§ **Provided data**:
_ _ _

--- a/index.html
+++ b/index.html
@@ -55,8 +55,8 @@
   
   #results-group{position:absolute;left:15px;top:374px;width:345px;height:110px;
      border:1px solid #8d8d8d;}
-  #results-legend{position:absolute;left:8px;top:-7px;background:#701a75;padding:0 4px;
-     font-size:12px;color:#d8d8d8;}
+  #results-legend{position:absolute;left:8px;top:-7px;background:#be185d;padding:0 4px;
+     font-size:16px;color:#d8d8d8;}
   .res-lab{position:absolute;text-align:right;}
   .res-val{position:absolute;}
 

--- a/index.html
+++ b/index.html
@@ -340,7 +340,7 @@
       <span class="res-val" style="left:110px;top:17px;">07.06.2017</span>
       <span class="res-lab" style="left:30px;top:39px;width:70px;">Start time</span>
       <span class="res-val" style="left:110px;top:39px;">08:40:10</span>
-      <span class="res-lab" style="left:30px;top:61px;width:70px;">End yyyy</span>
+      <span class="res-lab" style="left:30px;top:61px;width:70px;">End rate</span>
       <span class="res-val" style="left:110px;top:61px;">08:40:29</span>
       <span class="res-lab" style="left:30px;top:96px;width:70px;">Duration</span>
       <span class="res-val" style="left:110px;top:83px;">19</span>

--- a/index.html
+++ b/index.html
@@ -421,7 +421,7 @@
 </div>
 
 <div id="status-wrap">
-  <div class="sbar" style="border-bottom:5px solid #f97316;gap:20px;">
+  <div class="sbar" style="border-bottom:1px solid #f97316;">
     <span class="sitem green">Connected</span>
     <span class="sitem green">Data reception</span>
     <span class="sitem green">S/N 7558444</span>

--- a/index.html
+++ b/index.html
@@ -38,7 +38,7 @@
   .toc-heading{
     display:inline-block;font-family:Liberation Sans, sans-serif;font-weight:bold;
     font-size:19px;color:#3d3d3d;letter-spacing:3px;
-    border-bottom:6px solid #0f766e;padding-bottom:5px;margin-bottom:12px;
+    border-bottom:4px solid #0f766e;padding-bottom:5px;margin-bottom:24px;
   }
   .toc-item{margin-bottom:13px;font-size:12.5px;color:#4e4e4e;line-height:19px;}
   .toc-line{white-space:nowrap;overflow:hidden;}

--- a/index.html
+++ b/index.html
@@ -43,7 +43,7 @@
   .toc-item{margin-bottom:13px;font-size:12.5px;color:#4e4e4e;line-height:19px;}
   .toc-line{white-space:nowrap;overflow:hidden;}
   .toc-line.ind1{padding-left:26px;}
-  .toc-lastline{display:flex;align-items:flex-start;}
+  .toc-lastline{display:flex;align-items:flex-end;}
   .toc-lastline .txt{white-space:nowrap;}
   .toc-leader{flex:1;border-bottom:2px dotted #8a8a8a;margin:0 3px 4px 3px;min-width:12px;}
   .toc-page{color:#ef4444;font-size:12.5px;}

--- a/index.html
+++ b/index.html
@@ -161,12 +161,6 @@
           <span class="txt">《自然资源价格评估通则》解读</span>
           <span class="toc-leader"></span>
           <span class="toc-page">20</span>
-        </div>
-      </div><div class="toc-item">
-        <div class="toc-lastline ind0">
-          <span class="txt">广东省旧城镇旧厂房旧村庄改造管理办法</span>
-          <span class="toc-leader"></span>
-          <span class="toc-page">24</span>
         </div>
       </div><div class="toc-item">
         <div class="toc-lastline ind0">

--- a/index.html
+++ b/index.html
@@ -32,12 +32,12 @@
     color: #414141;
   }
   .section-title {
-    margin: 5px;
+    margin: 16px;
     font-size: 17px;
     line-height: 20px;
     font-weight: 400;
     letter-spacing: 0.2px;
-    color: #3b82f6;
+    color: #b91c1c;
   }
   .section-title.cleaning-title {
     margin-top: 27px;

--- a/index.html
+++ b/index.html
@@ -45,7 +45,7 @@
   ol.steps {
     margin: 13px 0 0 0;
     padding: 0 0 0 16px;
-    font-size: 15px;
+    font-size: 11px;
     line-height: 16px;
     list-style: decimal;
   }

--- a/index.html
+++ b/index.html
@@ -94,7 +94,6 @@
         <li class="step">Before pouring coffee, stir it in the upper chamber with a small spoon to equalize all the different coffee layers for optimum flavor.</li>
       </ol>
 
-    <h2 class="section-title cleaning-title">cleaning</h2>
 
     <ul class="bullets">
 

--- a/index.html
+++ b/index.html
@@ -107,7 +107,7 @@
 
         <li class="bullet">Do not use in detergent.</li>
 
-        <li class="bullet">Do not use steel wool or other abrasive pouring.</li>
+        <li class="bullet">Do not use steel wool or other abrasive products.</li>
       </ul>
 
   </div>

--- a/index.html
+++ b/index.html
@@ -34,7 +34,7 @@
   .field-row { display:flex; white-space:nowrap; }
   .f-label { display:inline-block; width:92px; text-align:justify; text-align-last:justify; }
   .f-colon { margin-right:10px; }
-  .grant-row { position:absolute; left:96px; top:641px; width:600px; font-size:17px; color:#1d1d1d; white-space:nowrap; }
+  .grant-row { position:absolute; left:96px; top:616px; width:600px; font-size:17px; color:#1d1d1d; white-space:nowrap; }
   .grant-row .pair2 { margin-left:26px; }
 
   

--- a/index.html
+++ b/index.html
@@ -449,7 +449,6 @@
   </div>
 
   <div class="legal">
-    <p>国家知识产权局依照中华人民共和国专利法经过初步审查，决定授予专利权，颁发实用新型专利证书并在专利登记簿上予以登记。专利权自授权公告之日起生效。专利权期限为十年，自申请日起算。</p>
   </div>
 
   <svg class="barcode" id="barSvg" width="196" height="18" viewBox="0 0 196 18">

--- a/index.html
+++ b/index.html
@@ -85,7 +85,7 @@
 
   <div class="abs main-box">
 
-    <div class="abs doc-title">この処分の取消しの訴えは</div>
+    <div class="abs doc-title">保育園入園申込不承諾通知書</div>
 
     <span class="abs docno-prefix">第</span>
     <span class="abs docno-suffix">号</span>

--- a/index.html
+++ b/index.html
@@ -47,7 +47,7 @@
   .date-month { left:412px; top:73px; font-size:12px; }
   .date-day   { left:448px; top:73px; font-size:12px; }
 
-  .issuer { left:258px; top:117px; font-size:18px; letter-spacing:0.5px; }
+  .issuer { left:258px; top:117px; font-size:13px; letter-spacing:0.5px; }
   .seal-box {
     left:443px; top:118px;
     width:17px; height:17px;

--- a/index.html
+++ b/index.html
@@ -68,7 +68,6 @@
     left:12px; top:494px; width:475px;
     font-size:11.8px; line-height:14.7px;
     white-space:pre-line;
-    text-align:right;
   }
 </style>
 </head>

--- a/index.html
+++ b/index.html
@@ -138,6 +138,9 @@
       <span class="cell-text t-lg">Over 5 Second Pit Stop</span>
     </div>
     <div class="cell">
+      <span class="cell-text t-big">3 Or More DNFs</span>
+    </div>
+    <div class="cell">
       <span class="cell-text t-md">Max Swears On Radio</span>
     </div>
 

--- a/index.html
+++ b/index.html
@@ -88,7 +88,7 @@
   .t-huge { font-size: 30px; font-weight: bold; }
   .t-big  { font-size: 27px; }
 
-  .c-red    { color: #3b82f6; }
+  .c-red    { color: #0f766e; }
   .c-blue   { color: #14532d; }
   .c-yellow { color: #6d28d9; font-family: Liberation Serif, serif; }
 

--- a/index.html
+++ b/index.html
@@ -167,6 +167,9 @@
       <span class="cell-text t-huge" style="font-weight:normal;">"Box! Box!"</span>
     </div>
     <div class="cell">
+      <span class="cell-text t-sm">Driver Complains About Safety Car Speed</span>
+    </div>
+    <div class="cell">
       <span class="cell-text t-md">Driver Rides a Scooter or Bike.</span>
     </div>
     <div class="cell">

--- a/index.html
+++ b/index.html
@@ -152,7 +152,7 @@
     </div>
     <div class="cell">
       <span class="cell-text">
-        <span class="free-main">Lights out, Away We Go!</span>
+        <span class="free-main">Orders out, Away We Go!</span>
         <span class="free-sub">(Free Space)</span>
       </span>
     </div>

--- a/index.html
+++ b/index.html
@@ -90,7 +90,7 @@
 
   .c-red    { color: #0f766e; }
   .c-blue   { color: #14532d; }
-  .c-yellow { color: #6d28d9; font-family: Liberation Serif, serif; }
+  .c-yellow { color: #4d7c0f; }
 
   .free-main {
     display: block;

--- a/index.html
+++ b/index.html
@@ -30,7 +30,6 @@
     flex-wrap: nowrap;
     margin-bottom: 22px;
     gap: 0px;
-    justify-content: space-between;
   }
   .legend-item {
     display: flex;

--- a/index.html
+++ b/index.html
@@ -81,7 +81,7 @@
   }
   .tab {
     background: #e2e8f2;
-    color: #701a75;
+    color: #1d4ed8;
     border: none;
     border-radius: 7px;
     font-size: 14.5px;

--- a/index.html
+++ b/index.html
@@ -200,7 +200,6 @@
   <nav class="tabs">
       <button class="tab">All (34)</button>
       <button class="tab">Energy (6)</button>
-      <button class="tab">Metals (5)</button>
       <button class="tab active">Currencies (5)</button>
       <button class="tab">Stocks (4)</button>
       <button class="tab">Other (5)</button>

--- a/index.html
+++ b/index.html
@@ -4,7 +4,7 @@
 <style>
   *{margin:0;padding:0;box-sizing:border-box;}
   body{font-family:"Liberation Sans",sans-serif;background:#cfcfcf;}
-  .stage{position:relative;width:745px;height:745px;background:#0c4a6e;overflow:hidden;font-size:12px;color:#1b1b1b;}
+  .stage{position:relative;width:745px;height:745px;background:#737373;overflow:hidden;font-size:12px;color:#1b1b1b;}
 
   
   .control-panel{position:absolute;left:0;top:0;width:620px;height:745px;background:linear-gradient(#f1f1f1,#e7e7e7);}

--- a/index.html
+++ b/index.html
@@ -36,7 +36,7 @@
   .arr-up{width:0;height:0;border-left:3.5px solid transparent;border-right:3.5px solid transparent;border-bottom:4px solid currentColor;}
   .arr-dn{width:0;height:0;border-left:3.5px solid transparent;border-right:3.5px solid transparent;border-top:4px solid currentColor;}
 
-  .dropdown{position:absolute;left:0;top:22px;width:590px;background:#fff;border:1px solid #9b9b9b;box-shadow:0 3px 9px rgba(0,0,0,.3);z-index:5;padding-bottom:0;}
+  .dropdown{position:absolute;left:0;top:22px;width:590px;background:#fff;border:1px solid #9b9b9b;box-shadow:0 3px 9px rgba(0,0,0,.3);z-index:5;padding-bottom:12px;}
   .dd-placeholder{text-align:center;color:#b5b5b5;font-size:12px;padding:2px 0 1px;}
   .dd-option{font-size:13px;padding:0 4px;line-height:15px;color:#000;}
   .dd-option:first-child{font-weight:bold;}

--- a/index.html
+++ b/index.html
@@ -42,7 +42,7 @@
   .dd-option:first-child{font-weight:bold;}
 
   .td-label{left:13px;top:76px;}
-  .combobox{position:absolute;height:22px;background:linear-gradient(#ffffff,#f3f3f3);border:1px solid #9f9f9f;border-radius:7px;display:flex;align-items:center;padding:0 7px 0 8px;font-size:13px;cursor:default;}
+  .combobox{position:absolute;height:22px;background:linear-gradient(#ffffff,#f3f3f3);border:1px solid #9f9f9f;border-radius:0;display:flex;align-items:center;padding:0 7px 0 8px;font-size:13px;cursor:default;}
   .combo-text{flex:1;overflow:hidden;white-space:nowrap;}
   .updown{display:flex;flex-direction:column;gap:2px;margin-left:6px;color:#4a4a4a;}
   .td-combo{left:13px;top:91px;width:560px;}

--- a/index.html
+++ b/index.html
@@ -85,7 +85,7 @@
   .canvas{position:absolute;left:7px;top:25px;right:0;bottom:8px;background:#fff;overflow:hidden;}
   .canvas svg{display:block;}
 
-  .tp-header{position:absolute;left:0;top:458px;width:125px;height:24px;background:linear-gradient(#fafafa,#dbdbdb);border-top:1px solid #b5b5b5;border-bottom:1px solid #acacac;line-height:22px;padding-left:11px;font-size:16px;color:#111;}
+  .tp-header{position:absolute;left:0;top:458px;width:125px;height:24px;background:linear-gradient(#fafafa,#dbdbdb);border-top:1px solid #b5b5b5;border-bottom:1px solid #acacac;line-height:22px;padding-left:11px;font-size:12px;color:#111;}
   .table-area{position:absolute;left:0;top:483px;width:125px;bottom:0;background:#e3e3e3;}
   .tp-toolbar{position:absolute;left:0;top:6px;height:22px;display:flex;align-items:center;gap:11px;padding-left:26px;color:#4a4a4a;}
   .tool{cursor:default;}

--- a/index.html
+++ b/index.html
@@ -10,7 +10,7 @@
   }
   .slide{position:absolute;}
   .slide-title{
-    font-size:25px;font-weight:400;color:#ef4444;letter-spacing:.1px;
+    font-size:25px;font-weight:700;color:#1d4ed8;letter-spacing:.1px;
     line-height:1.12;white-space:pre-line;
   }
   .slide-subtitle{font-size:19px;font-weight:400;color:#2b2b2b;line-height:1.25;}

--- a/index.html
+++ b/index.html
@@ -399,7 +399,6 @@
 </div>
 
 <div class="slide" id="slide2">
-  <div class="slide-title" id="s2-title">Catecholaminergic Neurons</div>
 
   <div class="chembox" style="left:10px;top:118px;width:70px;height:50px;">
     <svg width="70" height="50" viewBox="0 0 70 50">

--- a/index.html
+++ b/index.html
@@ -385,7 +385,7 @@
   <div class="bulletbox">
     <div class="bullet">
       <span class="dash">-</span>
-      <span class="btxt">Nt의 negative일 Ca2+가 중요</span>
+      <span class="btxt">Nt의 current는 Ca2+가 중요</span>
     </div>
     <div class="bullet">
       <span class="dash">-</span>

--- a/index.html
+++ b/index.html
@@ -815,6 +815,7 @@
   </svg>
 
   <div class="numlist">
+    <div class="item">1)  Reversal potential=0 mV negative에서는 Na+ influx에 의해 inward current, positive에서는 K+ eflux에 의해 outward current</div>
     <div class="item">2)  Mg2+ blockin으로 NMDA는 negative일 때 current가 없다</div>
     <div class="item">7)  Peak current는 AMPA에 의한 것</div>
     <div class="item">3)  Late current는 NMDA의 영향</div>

_ _ _

§ **Task goal**: Out of the preceding entries, pull each line that contains the word "currentColor".

§ **Exercise solution**:
   .arr-up{width:0;height:0;border-left:3.5px solid transparent;border-right:3.5px solid transparent;border-bottom:4px solid currentColor;}
   .arr-dn{width:0;height:0;border-left:3.5px solid transparent;border-right:3.5px solid transparent;border-top:4px solid currentColor;}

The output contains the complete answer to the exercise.